“Attention assault” on Fandom

User experience and performance

  • Many describe Fandom pages as virtually unusable without blockers: heavy ads, auto‑playing video, slow load, high CPU/battery, especially on mobile.
  • Even with ad blockers, the layout is considered cluttered and “bloatware.”
  • Some compare it to other ad‑heavy news sites with misleading autoplay videos.
  • A few say desktop + uBlock is tolerable; mobile is where it becomes unbearable.

Search engines and SEO

  • A recurring frustration: Fandom often outranks better community or official wikis (e.g., Minecraft, Terraria, Path of Exile, Warcraft).
  • This misleads new users to outdated or vandalized pages, reinforcing Fandom’s traffic and ad revenue.
  • Several blame search engines (especially Google) for favoring “big brands” and ad partners over quality.
  • Some users mitigate this personally via Kagi filters/redirects or browser extensions, but note this doesn’t fix the broader ecosystem.

Alternatives and tools

  • Numerous examples of communities forking away: Runescape/OSRS, Minecraft, Path of Exile, Guild Wars, Warcraft, Helldivers, Elders Scrolls, etc.
  • Alternative hosts mentioned: wiki.gg, Miraheze (non‑profit), Weird Gloop, self‑hosted MediaWiki, and Docker stacks like Canasta.
  • Tools to escape Fandom links: Indie Wiki Buddy, LibRedirect, BreezeWiki/“antifandom” frontends, browser redirect extensions, and search‑engine redirects.
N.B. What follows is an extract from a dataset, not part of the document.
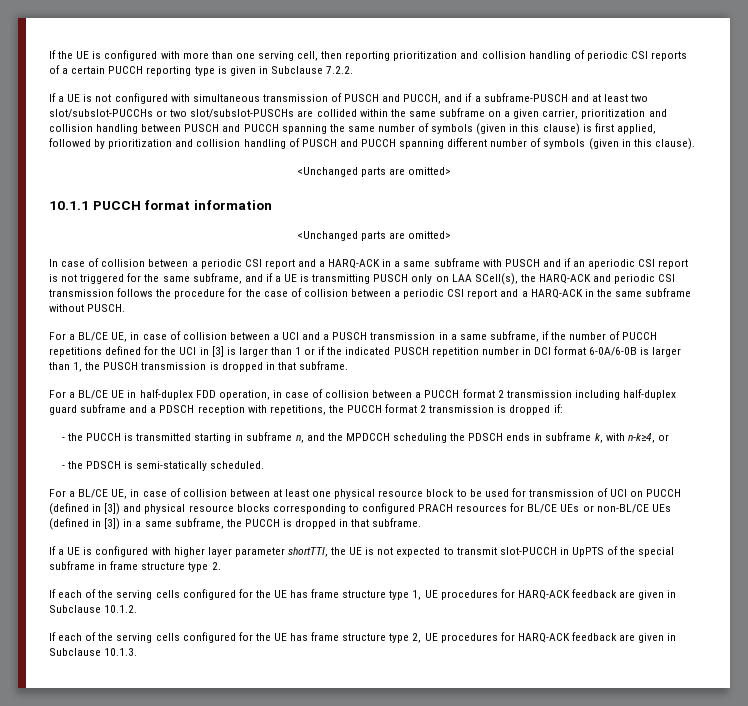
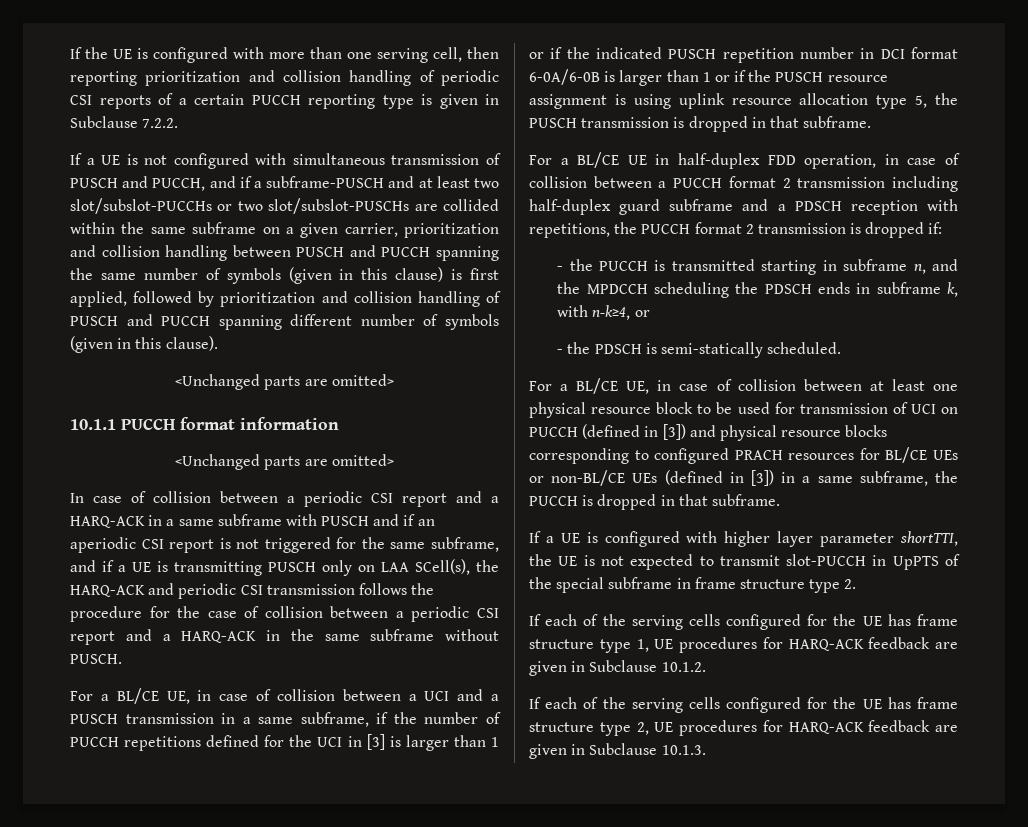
- For a BL/CE UE, in case of collision between a UCI and a PUSCH transmission in a same subframe, if the number of PUCCH repetitions defined for the UCI in [3] is larger than 1 or if the indicated PUSCH repetition number in DCI format 6-0A/6-0B is larger than 1, the PUSCH transmission is dropped in that subframe.
+ For a BL/CE UE, in case of collision between a UCI and a PUSCH transmission in a same subframe, if the number of PUCCH repetitions defined for the UCI in [3] is larger than 1 or if the indicated PUSCH repetition number in DCI format 6-0A/6-0B is larger than 1 or if the PUSCH resource assignment is using uplink resource allocation type 5, the PUSCH transmission is dropped in that subframe.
Ownership, control, and licensing

  • Fandom reportedly refuses to delete wikis when communities leave, forcing permanent “forks” and split contributions.
  • Moderation is said to revert attempts to bulk‑overwrite or redirect content away from Fandom.
  • Content is generally under CC BY‑SA, so scraping and re‑hosting is legal, but community migration and search visibility are the hard parts.

Wikipedia scope vs fandom content

  • Debate over whether Wikipedia should host niche/game content versus maintaining notability and manageability.
  • Some see a conflict of interest with a separate for‑profit fan‑wiki platform; others argue they’re distinct products with different scopes.
  • Concerns raised that strict notability and changing media landscape may eventually limit Wikipedia’s growth.

Business models, ads, and VC

  • Many see Fandom’s trajectory as classic “enshittification” driven by ad‑maximization and venture capital.
  • Counterpoint: running large dynamic sites and moderation is costly; ads or subscriptions must pay for it.
  • Others argue community‑run wikis prove that large, ad‑light or ad‑free projects are feasible at modest cost.